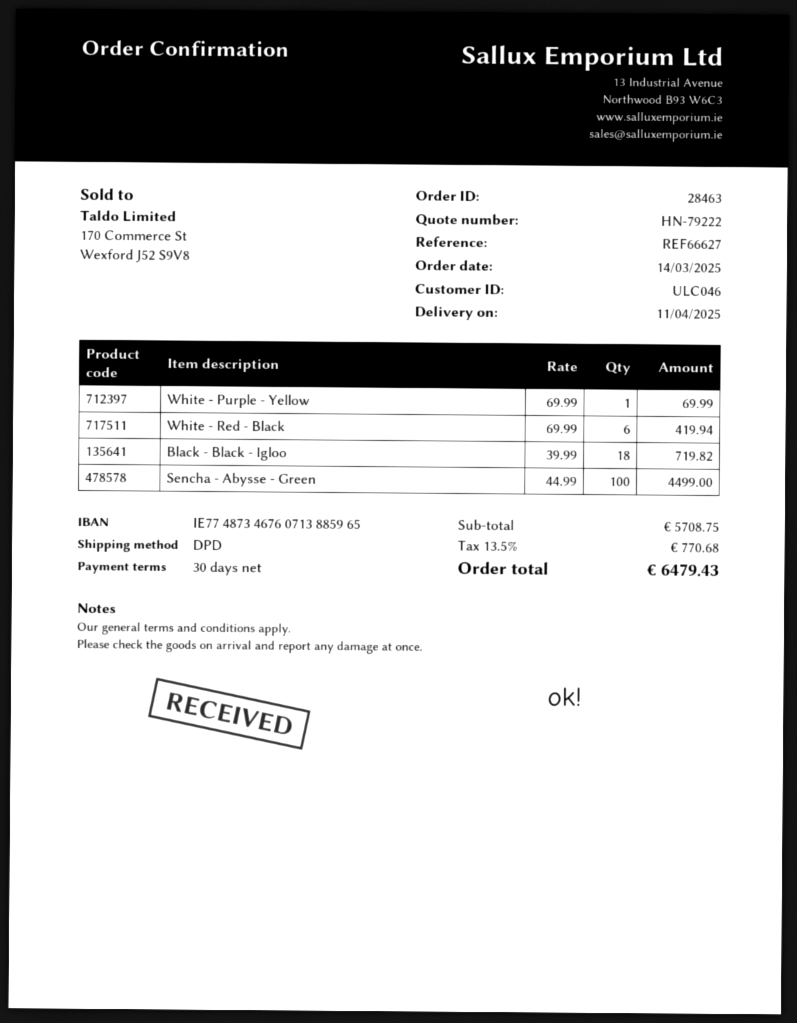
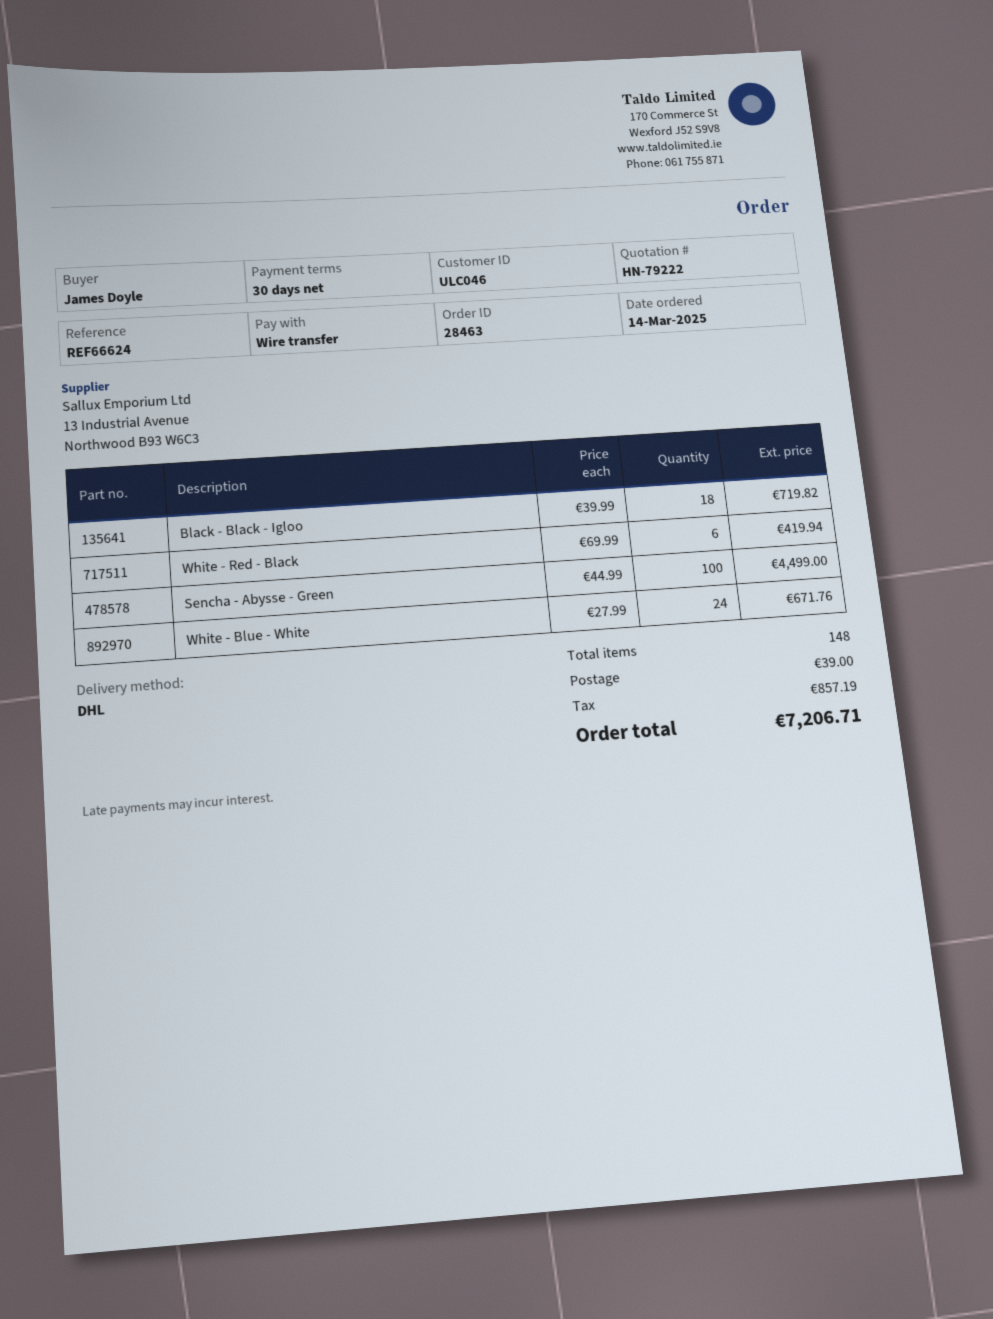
reference: REF66627 -> REF66624
shipping method: DPD -> DHL
White - Purple - Yellow: 1 x 69.99 = 69.99 -> none
White - Blue - White: none -> 24 x 27.99 = 671.76
shipping: none -> 39.00
tax: 770.68 -> 857.19
total: 6479.43 -> 7206.71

§ To do:
Only what runs from the line containing "White - Purple" through the final line of the entries above belongs in the answer, restated exactly.

§ Answer to this problem:
White - Purple - Yellow: 1 x 69.99 = 69.99 -> none
White - Blue - White: none -> 24 x 27.99 = 671.76
shipping: none -> 39.00
tax: 770.68 -> 857.19
total: 6479.43 -> 7206.71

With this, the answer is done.